New train project in Lahore provokes Christians

“We are not averse to progress and development, we are simply asking the government not to cut our arm off,” Shahid Mehraj said, by way of metaphor.

May 20, 2016

LAHORE, Pakistan: “We are not averse to progress and development, we are simply asking the government not to cut our arm off,” Shahid Mehraj said, by way of metaphor. Mehraj is parish priest of the Church of the Resurrection, an Anglican cathedral in Lahore, who talked about an issue that is currently concerning Christians in the capital of Pakistani Punjab.

It has nothing to do with terrorism or the blasphemy law, but rather, with what Christians perceive as a “hostile act” on the part of the municipal and provincial government. What is stirring up the local community is a new urban mobility project that is meant to cater for a city – suburbs included – that now has as many as 11 million inhabitants.

Last January, the Punjab government gave the go ahead for construction work to begin on a new metropolitan train line called the “Orange Line”, an elevated train line that will connect the capital of the province from north to south.

The line will be 27 kilometres long, it will have 26 stops and when launched – the estimated launch date being October 2017 – will be able to transport 250,000 passengers a day and this could rise to 500,000. This is a colossal project, the first of its kind in fact for the Pakistani city and it is set to revolutionise the travel options of hundreds of thousands of city dwellers, every day. It would make life easier for the droves of people who face unbearable, messy and chaotic traffic on a daily basis on their journey to and from work.

Building sites are now visible across the city and construction work is speeding along, partly because of an agreement with Chinese building companies, which are renowned for their industriousness and swift interventions. The project will involve expropriating people from their land, homes and private and public properties, to make room for the enormous concrete pillars that are to support the tracks for the new train, which will eventually whiz above city dwellers’ heads.

When deciding the route of this modern orange-coloured train, its designers did not spare the land on which four Christian churches are built: an Anglican church (the Cathedral) and three Presbyterian churches. The sketches show that the land in front of, or around, the sacred edifices would be seized. “These are essential spaces for us, they are used for parish youth club activities, worship and major liturgical celebrations,” said Inayat Bernard. Bernard is a Catholic priest who is involved in Lahore’s ecumenical Forum and is raising awareness about the issue among the population and institutions.

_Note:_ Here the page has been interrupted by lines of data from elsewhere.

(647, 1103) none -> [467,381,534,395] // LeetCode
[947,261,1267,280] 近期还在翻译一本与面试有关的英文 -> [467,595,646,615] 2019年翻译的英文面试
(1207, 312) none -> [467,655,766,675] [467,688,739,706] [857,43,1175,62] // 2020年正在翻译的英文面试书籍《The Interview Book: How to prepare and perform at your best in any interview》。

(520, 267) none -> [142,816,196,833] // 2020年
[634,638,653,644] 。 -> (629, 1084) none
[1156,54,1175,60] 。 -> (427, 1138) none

In the case of one of the Presbyterian churches, there is a fear that a section of it could be demolished. This outrage “disrupts the peace of the Christian community and the harmony in our society,” said Franciscan friar Francis Nadeem, who is also backing his Protestant brothers in a campaign that saw a public protest taking place in the streets of Lahore in recent days.

Today, Christian communities are calling for modifications to be made to the route and for the project to be reviewed in order to save their properties. Christians are, therefore, lodging a complaint with Lahore’s High Court and the court has issued an order temporarily suspending the construction work, in order to decide how to proceed. The municipal government has informally assured Christian leaders that the project is to be reviewed “but until the judges rule on the case, anything can happen,” Shalid Mehraj noted.

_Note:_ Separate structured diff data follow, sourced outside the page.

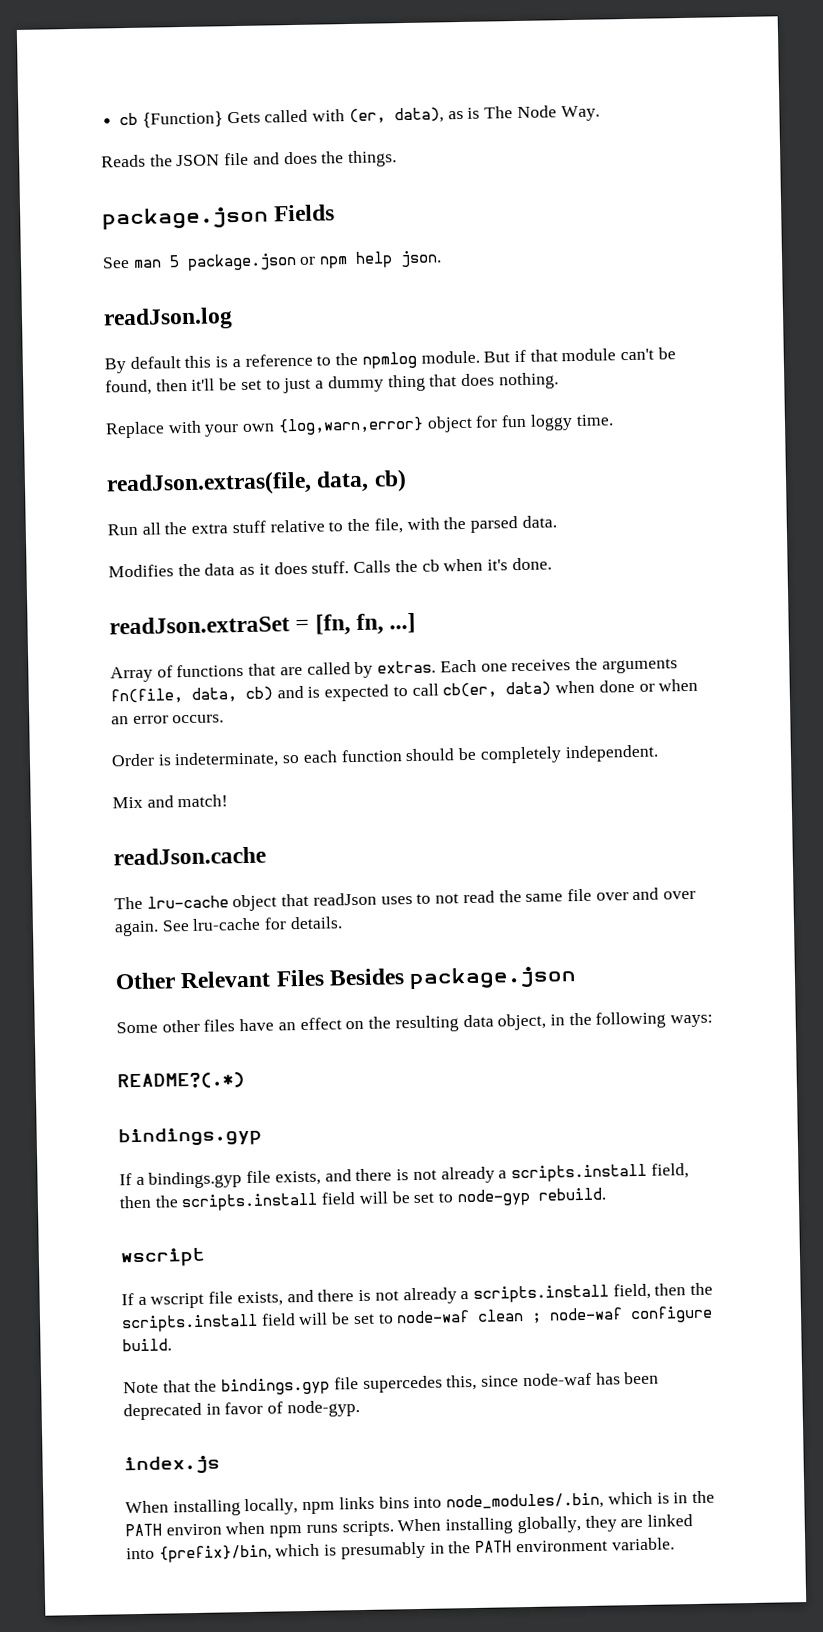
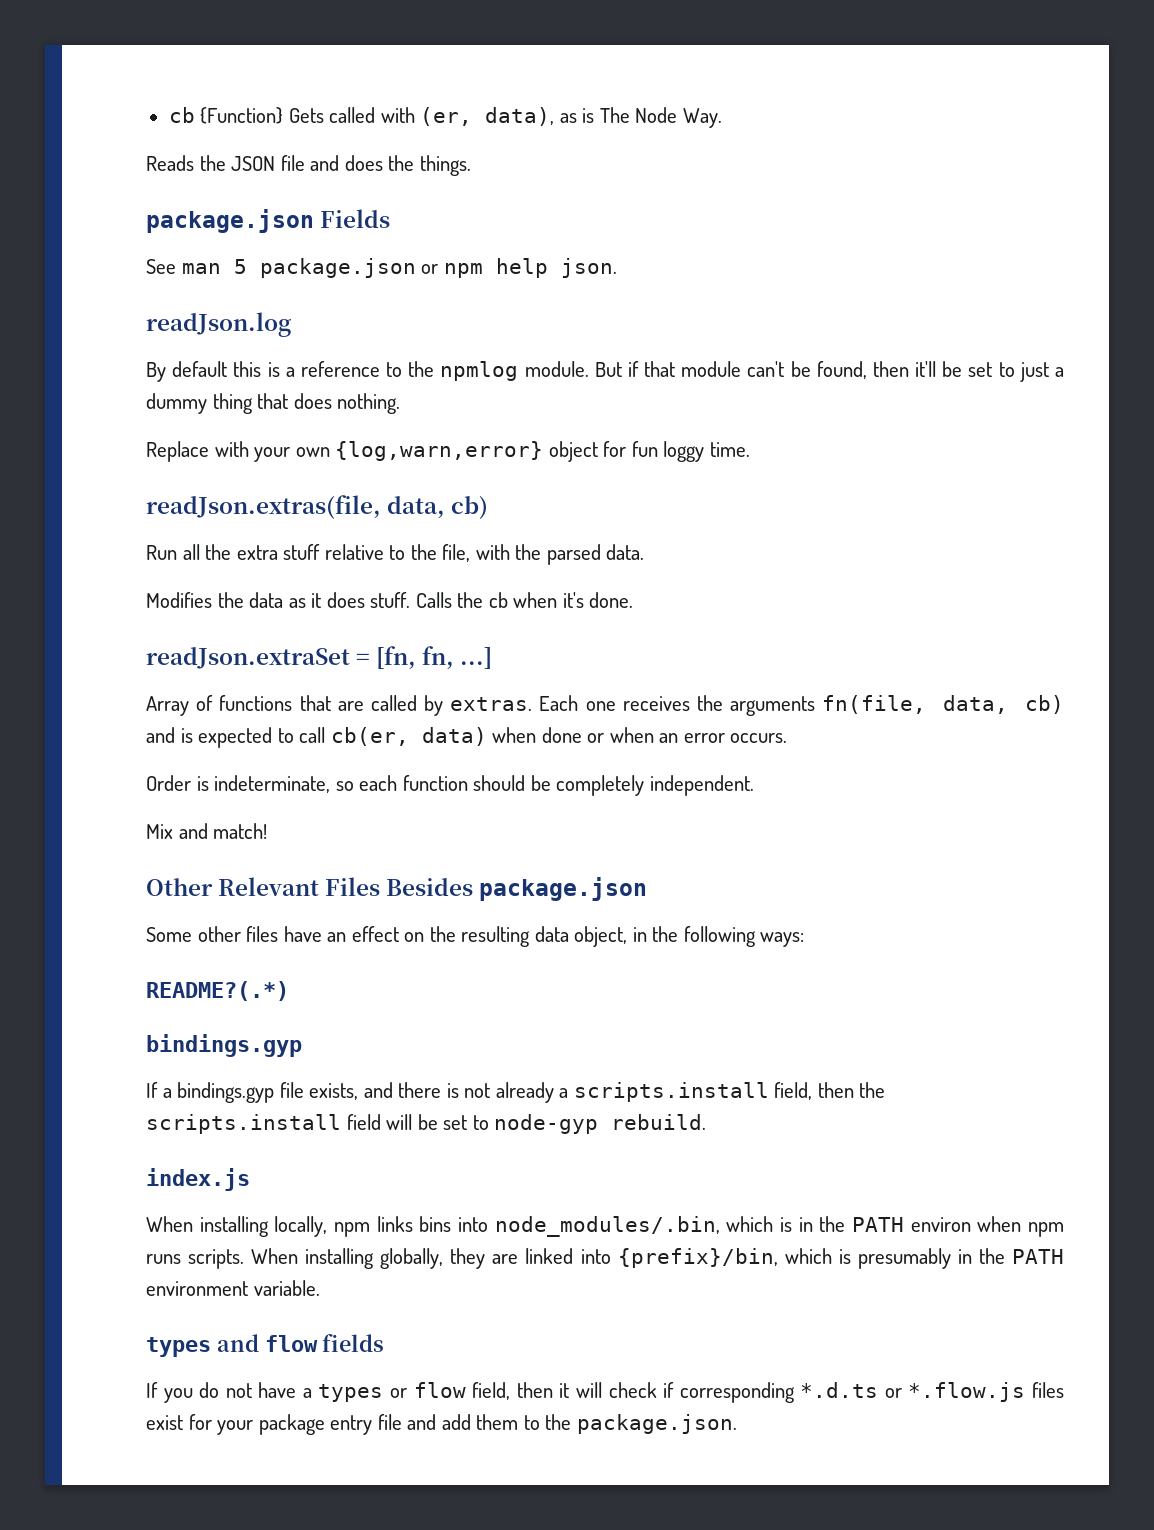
[113,846,266,866] [114,887,697,912] [114,916,343,937] // readJson.cache // The lru-cache object that readJson uses to not read the same file over and over again. See lru-cache for details. -> (268, 831) none
[120,1247,206,1268] [121,1282,714,1309] [121,1305,714,1333] [122,1338,172,1352] [123,1371,660,1396] [123,1400,360,1421] // wscript // If a wscript file exists, and there is not already a scripts.install field, then the scripts.install field will be set to node-waf clean ; node-waf configure build. // Note that the bindings.gyp file supercedes this, since node-waf has been deprecated in favor of node-gyp. -> (707, 1122) none
(675, 1544) none -> [146,1334,385,1357] [146,1382,1064,1403] [146,1414,737,1435] // types and flow fields // If you do not have a types or flow field, then it will check if corresponding *.d.ts or *.flow.js files exist for your package entry file and add them to the package.json.

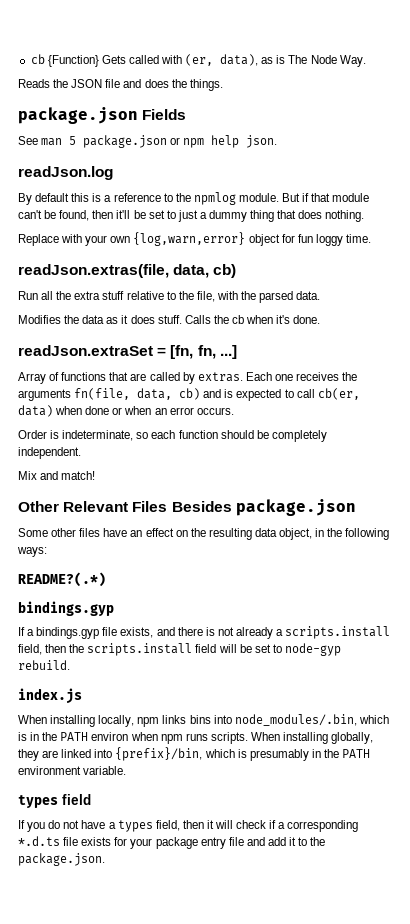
[216,1334,385,1352] and flow fields -> [62,794,91,805] field
[390,1382,466,1398] or flow -> (153, 826) none
(675, 1390) none -> [278,822,286,829] a
[884,1382,1064,1402] [146,1415,183,1430] or *.flow.js files exist -> [63,837,112,846] file exists
[476,1414,519,1430] them -> [289,837,297,846] it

The faithful are not the only ones complaining: a number of other buildings and sites of historical, artistic and religious importance risk demolition. NGOs point out that the new metro line will displace thousands of people who “deserve adequate compensation and relocation”. There are at least 26 historical sites that risk demolition despite the protection they receive as sites of artistic importance. Among these is the Mominpura cemetery which is especially important to the Shiite community.

Farida Shaheed, former UN special rapporteur in the field of human rights, remarked that “the destruction of these sites violates the rights of citizens and causes significant damage to the city’s cultural heritage”.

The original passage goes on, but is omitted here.